Data provided ::
============================================================
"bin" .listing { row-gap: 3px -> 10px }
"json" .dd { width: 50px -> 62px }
============================================================
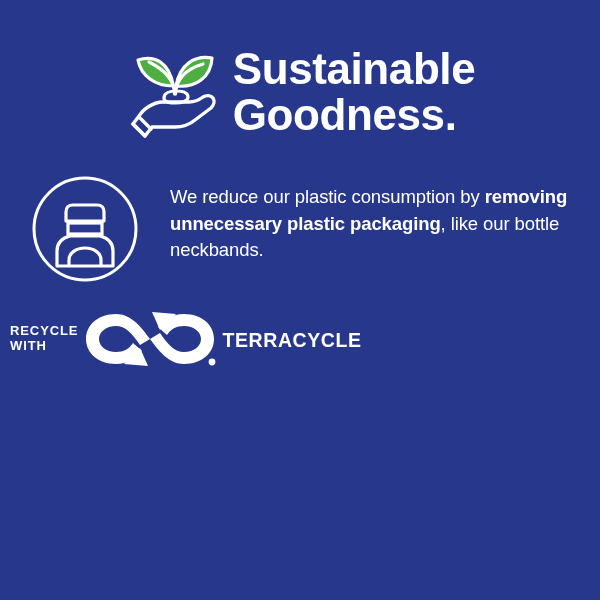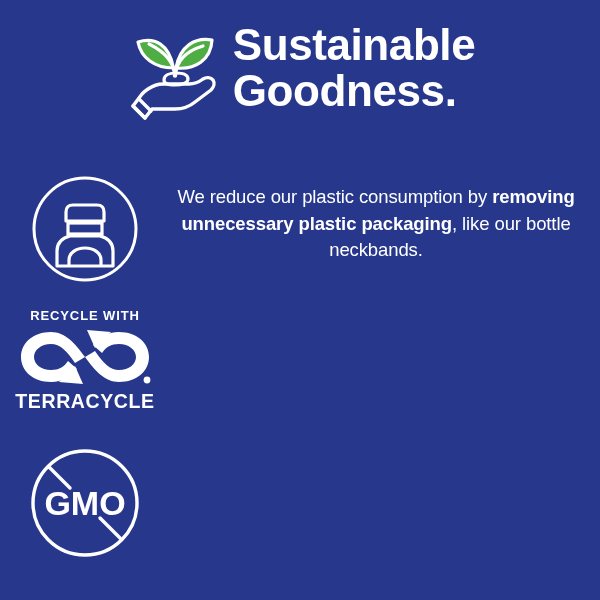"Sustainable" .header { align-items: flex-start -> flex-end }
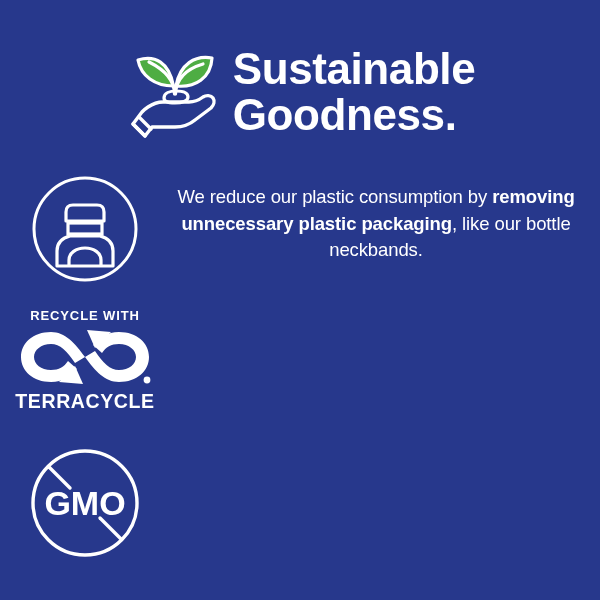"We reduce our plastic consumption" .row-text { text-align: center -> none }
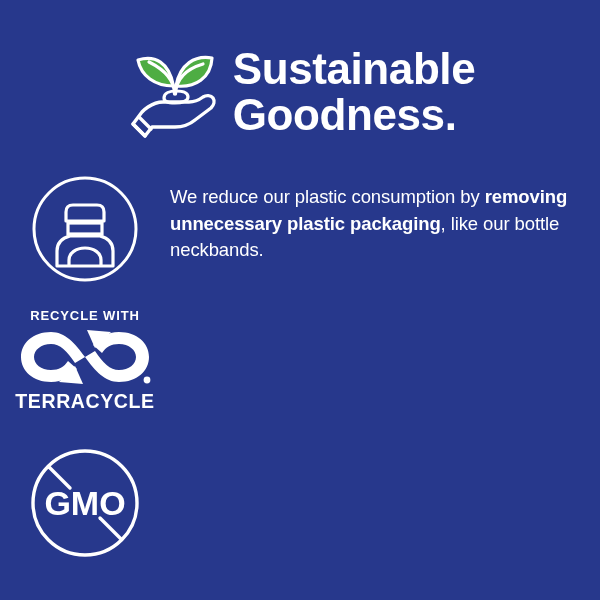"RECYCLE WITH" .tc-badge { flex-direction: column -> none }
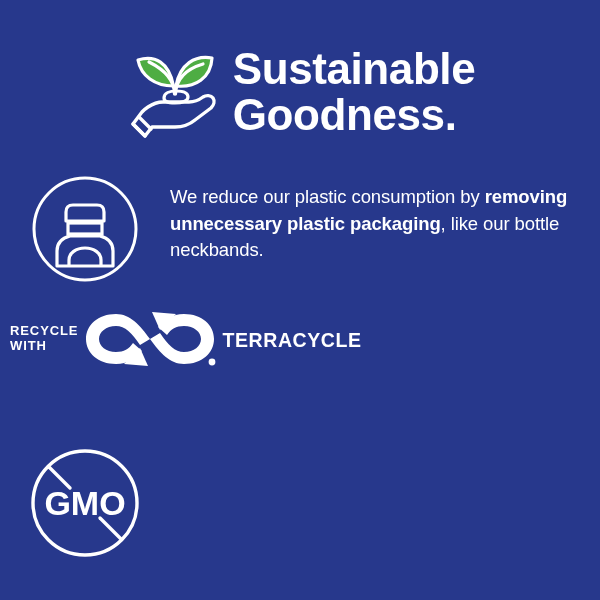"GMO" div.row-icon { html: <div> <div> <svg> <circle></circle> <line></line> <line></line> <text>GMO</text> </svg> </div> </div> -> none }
============================================================
Your task :: Output only the lines above from the line that holds "reduce our plastic" through the line that holds "flex-direction: column ->", both ends included, and exclude pictures.

Output for this task ::
"We reduce our plastic consumption" .row-text { text-align: center -> none }
"RECYCLE WITH" .tc-badge { flex-direction: column -> none }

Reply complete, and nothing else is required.